24 Nisan 2013 Çarşamba

LE FAYAN'da Djelabalar içinde bir Misir gecesi...

LE FAYAN : Nil uzerinde bir Palace

Ve hayatimizda ilk defa organize bir turla tatile çikiyoruz.
Zaten Nil Nehri baska turlu ayni verimle gezilemez.
Rehber, bilgilenme, ordan oraya ulasim....

Eskiden Marmara Tur'un Nil uzerinde en az 20 tane gemisi varken, 2 sene once baslayan olaylar nedeniyle azalan talepten dolayi simdi sadece 5 gemisi bulunuyor.

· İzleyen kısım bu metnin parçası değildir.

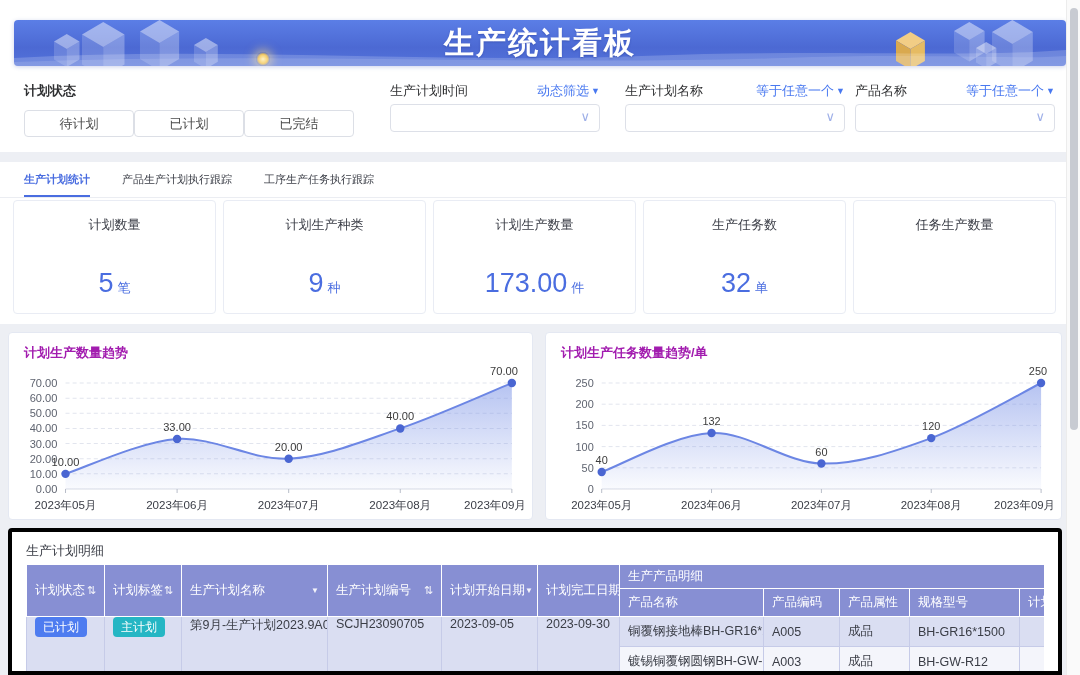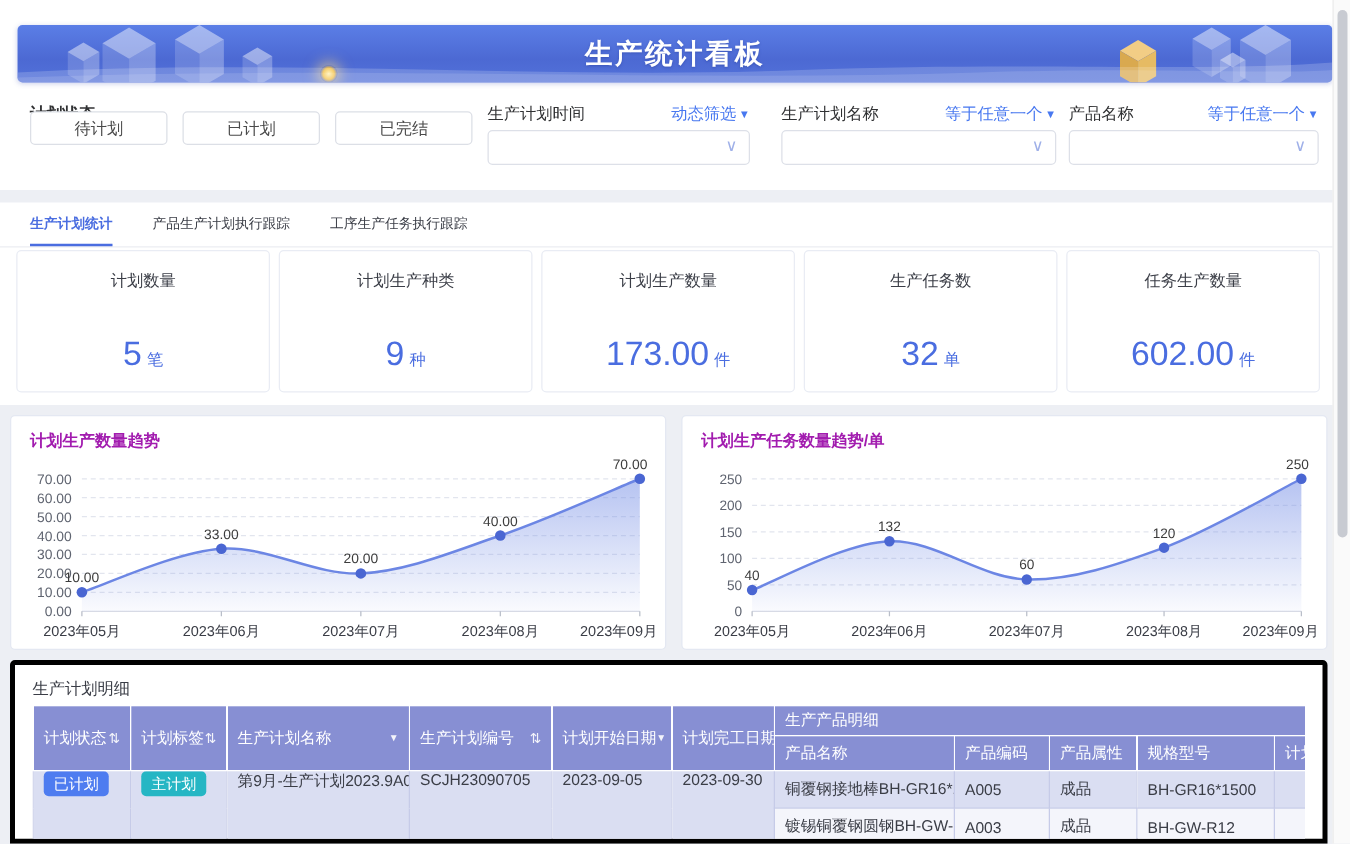--- a/index.html
+++ b/index.html
@@ -6,33 +6,33 @@
   html,body { width:1080px; height:675px; overflow:hidden; }
   body { font-family:"Liberation Sans","DejaVu Sans",sans-serif; background:#edeff4; color:#333; }
   #app { position:relative; width:1080px; height:675px; overflow:hidden; }
 
   
   .filter-block { position:absolute; left:0; top:0; width:1080px; height:152px; background:#fff; }
   .banner { position:absolute; left:14px; right:14px; top:20px; height:46px; border-radius:4px;
             background:linear-gradient(180deg,#5b7ee6 0%,#4c69d3 60%,#5372da 100%); overflow:hidden;
             box-shadow:0 1px 4px rgba(60,80,180,.25); }
   .banner-title { position:absolute; left:0; right:0; top:0; height:46px; line-height:46px; text-align:center;
-                  color:#fff; font-size:22px; font-weight:bold; letter-spacing:2px; text-shadow:0 1px 2px rgba(30,50,140,.4); }
+                  color:#fff; font-size:30px; font-weight:bold; letter-spacing:2px; text-shadow:0 1px 2px rgba(30,50,140,.4); }
   .banner svg.deco { position:absolute; top:0; height:46px; }
   .deco-left { left:40px; }
   .deco-right { right:10px; }
   .glow-dot { position:absolute; left:242px; top:32px; width:14px; height:14px; border-radius:50%;
               background:radial-gradient(circle,#ffefb0 0%,#f3c24a 45%,rgba(243,194,74,0) 75%);
               box-shadow:0 0 10px 3px rgba(255,220,130,.55); }
   .banner-wave { position:absolute; left:0; bottom:0; width:100%; height:22px; }
 
   .filter-label { font-size:13px; color:#303133; }
   .filter-label.bold { font-weight:bold; }
   .f-abs { position:absolute; }
-  .status-btns { position:absolute; left:24px; top:89px; display:flex; gap:12px; }
+  .status-btns { position:absolute; left:24px; top:110px; display:flex; }
   .status-btn { width:110px; height:27px; line-height:25px; text-align:center; border:1px solid #dcdfe6;
                 border-radius:4px; background:#fff; font-size:13px; color:#4a4a4a; cursor:pointer; }
   .operator { font-size:13px; color:#4878f0; cursor:pointer; white-space:nowrap; }
   .operator .caret { font-size:9px; vertical-align:1px; margin-left:2px; }
   .select { position:absolute; height:28px; border:1px solid #dde0e8; border-radius:4px; background:#fff; }
   .select .chev { position:absolute; right:9px; top:4px; color:#9fb0e8; font-size:13px; }
   .field-head { position:absolute; display:flex; justify-content:space-between; align-items:baseline; }
 
   
   .main-block { position:absolute; left:0; top:162px; width:1080px; height:162px; background:#fff; }
@@ -168,21 +168,20 @@
       <div class="stat-card">
         <div class="stat-label">计划生产数量</div>
         <div class="stat-value-wrap"><span class="stat-value">173.00</span><span class="stat-unit">件</span></div>
       </div>
       <div class="stat-card">
         <div class="stat-label">生产任务数</div>
         <div class="stat-value-wrap"><span class="stat-value">32</span><span class="stat-unit">单</span></div>
       </div>
       <div class="stat-card">
         <div class="stat-label">任务生产数量</div>
-        <div class="stat-value-wrap"><span class="stat-value">602.00</span><span class="stat-unit">件</span></div>
       </div>
     </div>
   </div>
 
   <div class="chart-card left">
     <div class="chart-title">计划生产数量趋势</div>
     <svg id="chart-0" class="chart-svg" viewBox="0 0 510 150" preserveAspectRatio="none">
         <defs>
           <linearGradient id="areaGrad0" x1="0" y1="0" x2="0" y2="1">
             <stop offset="0%" stop-color="#7a92e6" stop-opacity="0.55"></stop>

Durum boyle olunca normal sezonda 2.5 kat fazla olan Nil uzerindeki en yeni, en luxe gemiyi seçiyoruz. LE FAYAN



LE FAYAN

55 odali, 120 kisilik bir gemi...
16-23 Mart haftasi biz sadece 24 yolcuyuz...

Ihtisamli bir loby bar, en luxe otellerde gorebilecegimiz sahane kanapeler, koltuklar...


Guzel bir otel odasina esdeger, bir gemide bu derece konfora sapka çikarilir dedirten turden, yatagin onundeki camdan Nil Nehri'nin ruya gibi defilesini seyredebilecegimiz sahane bir oda...


Aksam yemegi masaya servis, ve en luxe restaurantlarda yiyebilecegimiz gastronomik yemekler..


En guzel otellerin havuz basi keyfini aratmayacak turden mukemmel bir guverte...

Guvertede ogle yemegi, her detayi ozenle dusunulmus en kaliteli yiyeceklerden olusan ustun bir bufe...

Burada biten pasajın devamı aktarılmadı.